Go to the line holding "height: 48px;" in the data below. Return it and each line after it through the last, exactly, and skip the pictures.
***** EXTRACTED ENTRIES *****
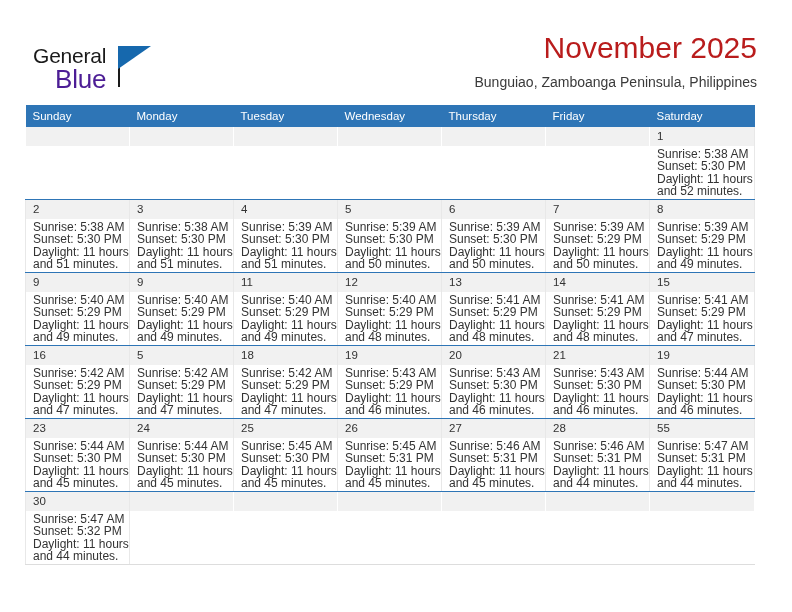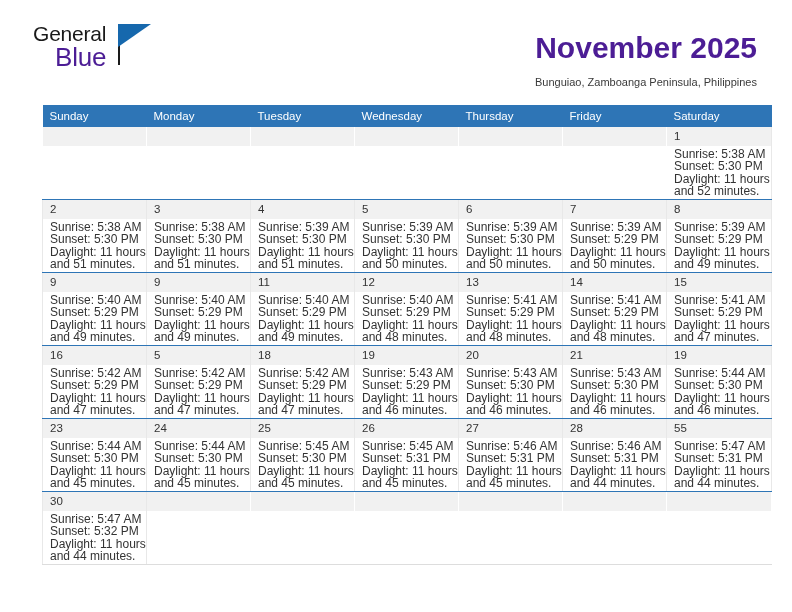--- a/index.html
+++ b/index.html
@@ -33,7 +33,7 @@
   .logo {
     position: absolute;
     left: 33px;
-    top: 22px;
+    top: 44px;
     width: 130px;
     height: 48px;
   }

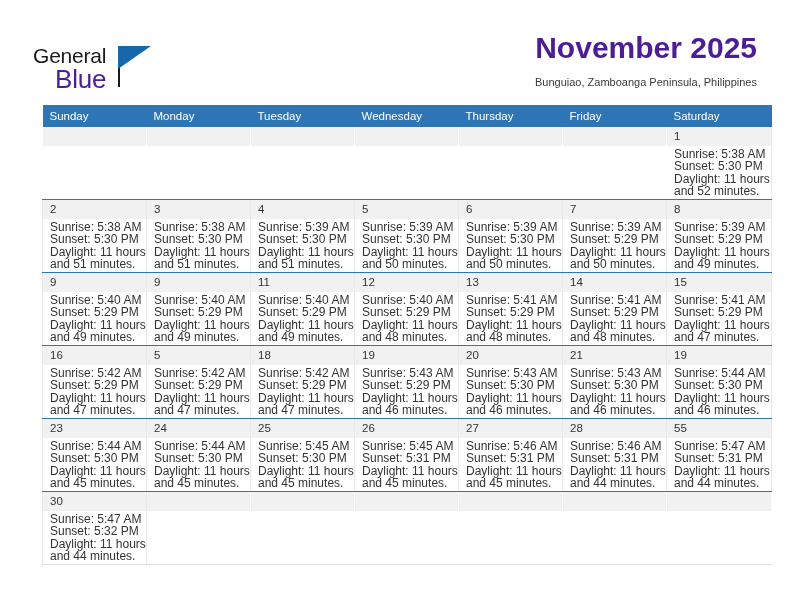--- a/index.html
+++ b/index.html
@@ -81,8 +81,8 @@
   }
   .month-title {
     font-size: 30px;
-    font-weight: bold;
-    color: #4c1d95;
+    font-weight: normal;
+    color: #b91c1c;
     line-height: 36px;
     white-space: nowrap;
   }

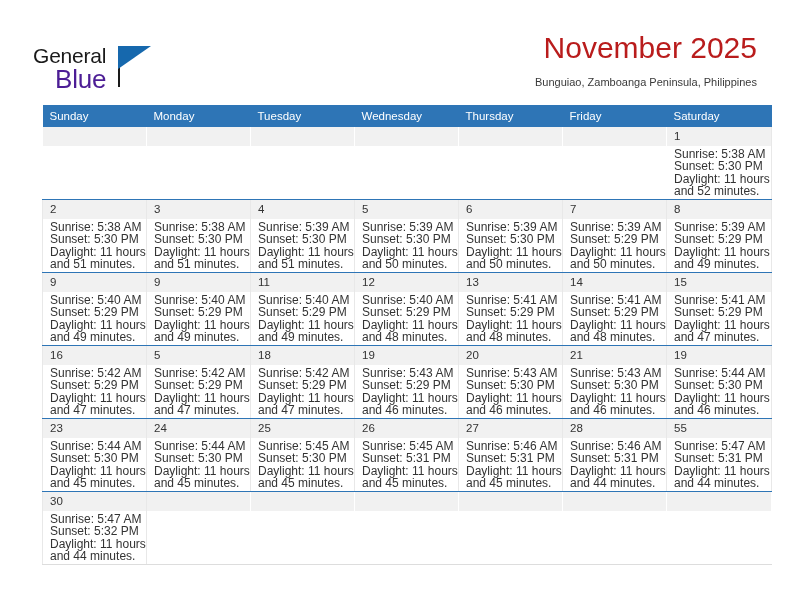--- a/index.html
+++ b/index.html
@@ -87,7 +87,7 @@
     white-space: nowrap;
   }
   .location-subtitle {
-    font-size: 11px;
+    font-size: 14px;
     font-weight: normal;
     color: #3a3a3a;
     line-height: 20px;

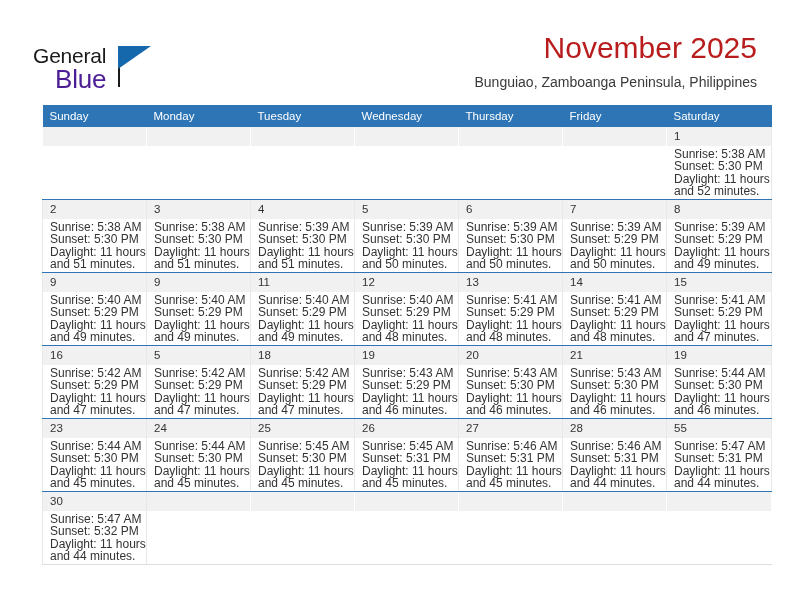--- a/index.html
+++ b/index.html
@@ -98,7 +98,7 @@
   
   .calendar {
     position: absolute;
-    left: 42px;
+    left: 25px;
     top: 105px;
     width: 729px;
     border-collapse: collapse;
*****
* TASK ANSWER
     height: 48px;
   }

--- a/index.html
+++ b/index.html
@@ -81,8 +81,8 @@
   }
   .month-title {
     font-size: 30px;
-    font-weight: bold;
-    color: #4c1d95;
+    font-weight: normal;
+    color: #b91c1c;
     line-height: 36px;
     white-space: nowrap;
   }

--- a/index.html
+++ b/index.html
@@ -87,7 +87,7 @@
     white-space: nowrap;
   }
   .location-subtitle {
-    font-size: 11px;
+    font-size: 14px;
     font-weight: normal;
     color: #3a3a3a;
     line-height: 20px;

--- a/index.html
+++ b/index.html
@@ -98,7 +98,7 @@
   
   .calendar {
     position: absolute;
-    left: 42px;
+    left: 25px;
     top: 105px;
     width: 729px;
     border-collapse: collapse;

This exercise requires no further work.